En aquel tiempo, dijo Jesús a sus discípulos:

Un hombre rico tenía un administrador, y le llegó la denuncia de que derrochaba sus bienes. Entonces lo llamó y le dijo: “¿Qué es eso que me cuentan de ti? Entrégame el balance de tu gestión, porque quedas despedido. El administrador se puso a echar sus cálculos: ¿Qué voy a hacer ahora que mi amo me quita el empleo? Para cavar no tengo fuerzas; mendigar me da vergüenza. Ya sé lo que voy a hacer para que, cuando me echen de la administración, encuentre quien me reciba en su casa. Fue llamando uno a uno a los deudores de su amo y dijo al primero: ¿Cuánto debes a mi amo? Éste respondió: Cien barriles de aceite. Él le dijo: Aquí está tu recibo; aprisa, siéntate y escribe cincuenta. Luego dijo a otro: Y tú, ¿cuánto debes” Él contestó: Cien fanegas de trigo. Le dijo: Aquí está tu recibo, escribe ochenta. Y el amo felicitó al administrador injusto, por la astucia con que había procedido. Ciertamente, los hijos de este mundo son más astutos con su gente que los hijos de la luz.

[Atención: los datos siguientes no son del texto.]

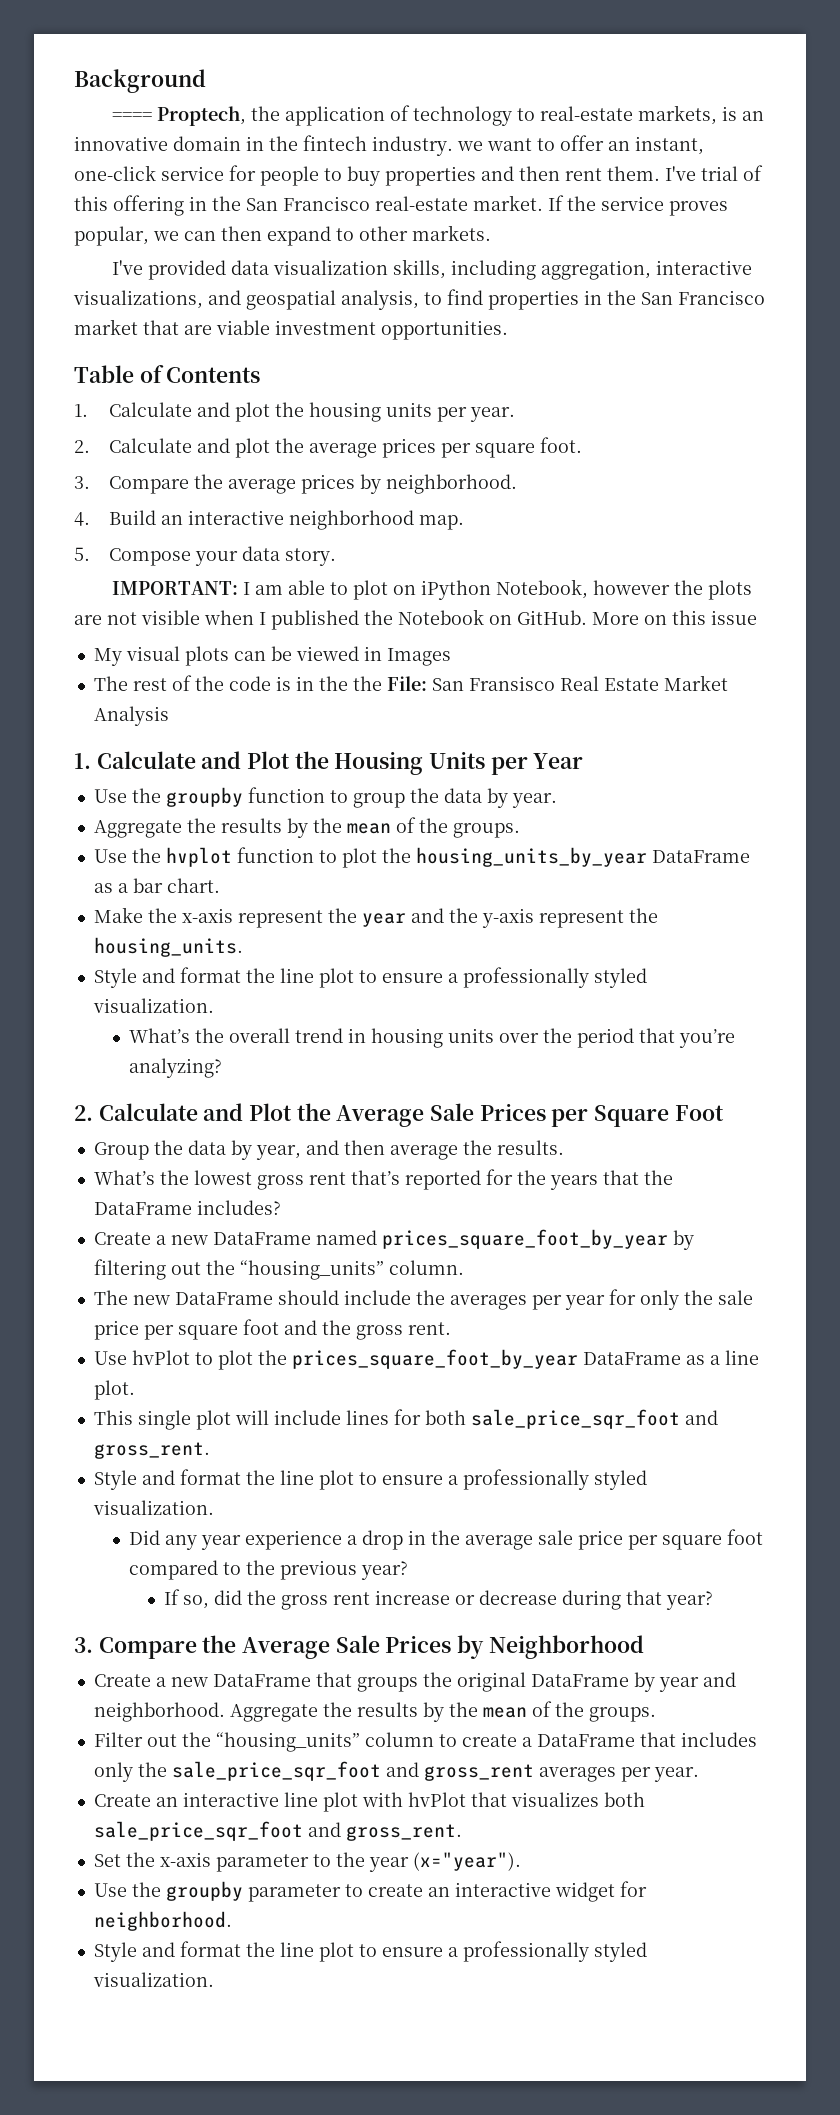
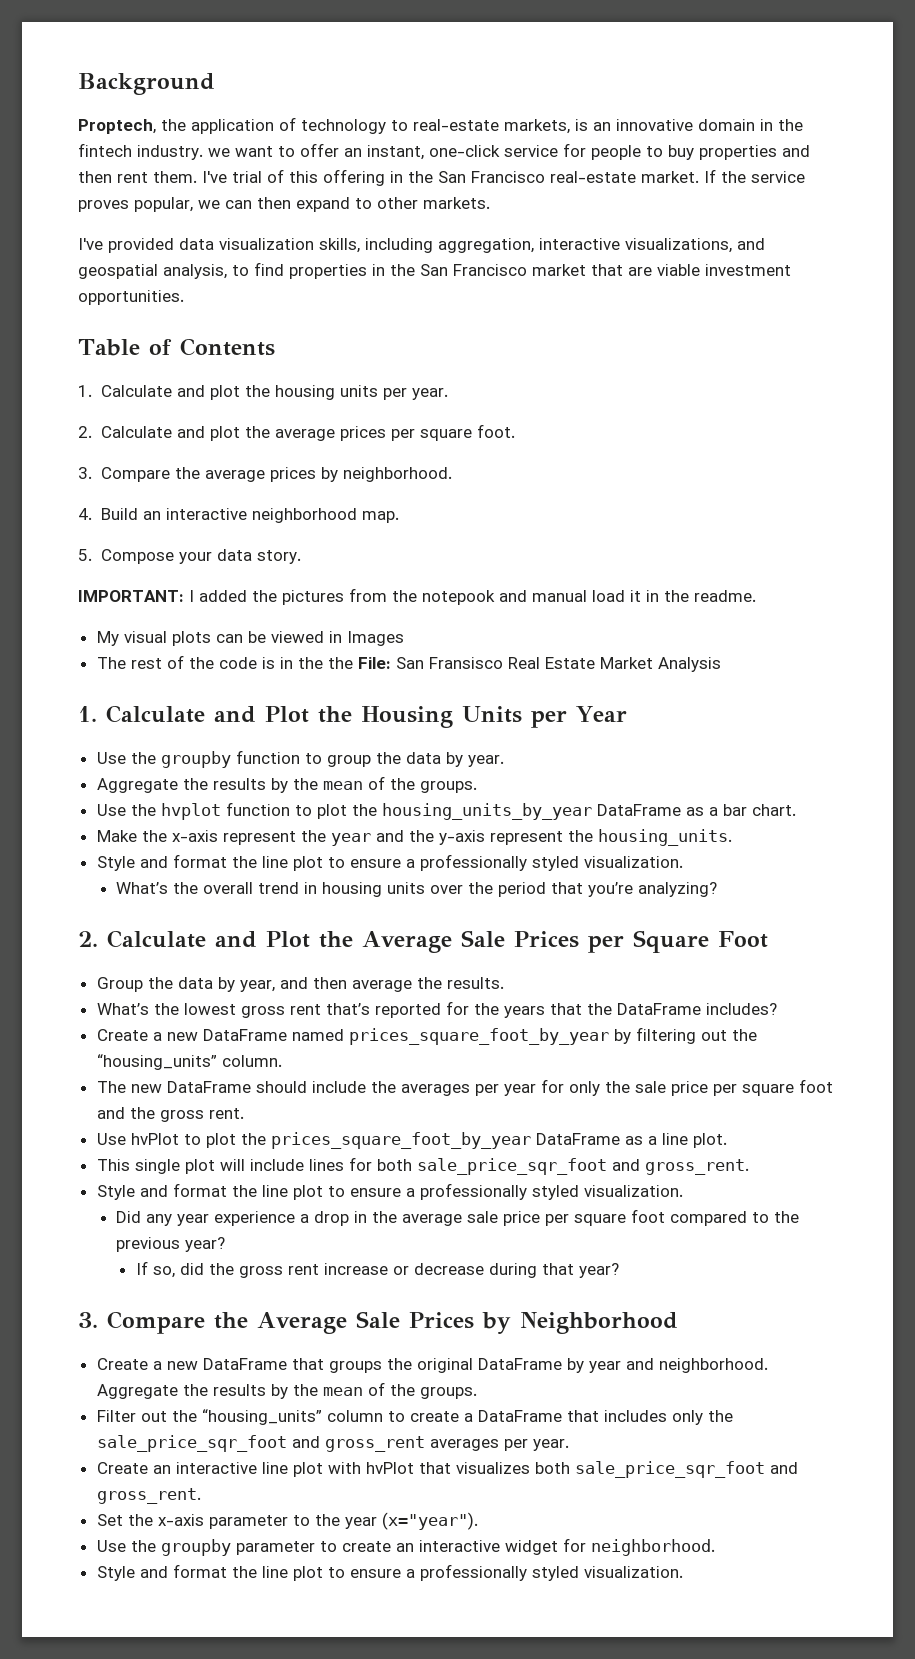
[112,112,153,121] ==== -> (215, 84) none
[255,579,753,600] [74,609,757,630] am able to plot on iPython Notebook, however the plots are not visible when I published the Notebook on GitHub. More on this issue -> [199,588,756,605] added the pictures from the notepook and manual load it in the readme.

Y yo os digo: ganaos amigos con el dinero injusto, para que, cuando os falte, os reciban en las moradas eternas. El que es de fiar en lo menudo también en lo importante es de fiar; el que no es honrado en lo menudo tampoco en lo importante es honrado. Si no fuisteis de fiar en el vil dinero, ¿quién os confiará lo que vale de veras? Si no fuisteis de fiar en lo ajeno, ¿lo vuestro, quién os lo dará? Ningún siervo puede servir a dos amos, porque, o bien aborrecerá a uno y amará al otro, o bien se dedicará al primero y no hará caso del segundo. No podéis servir a Dios y al dinero.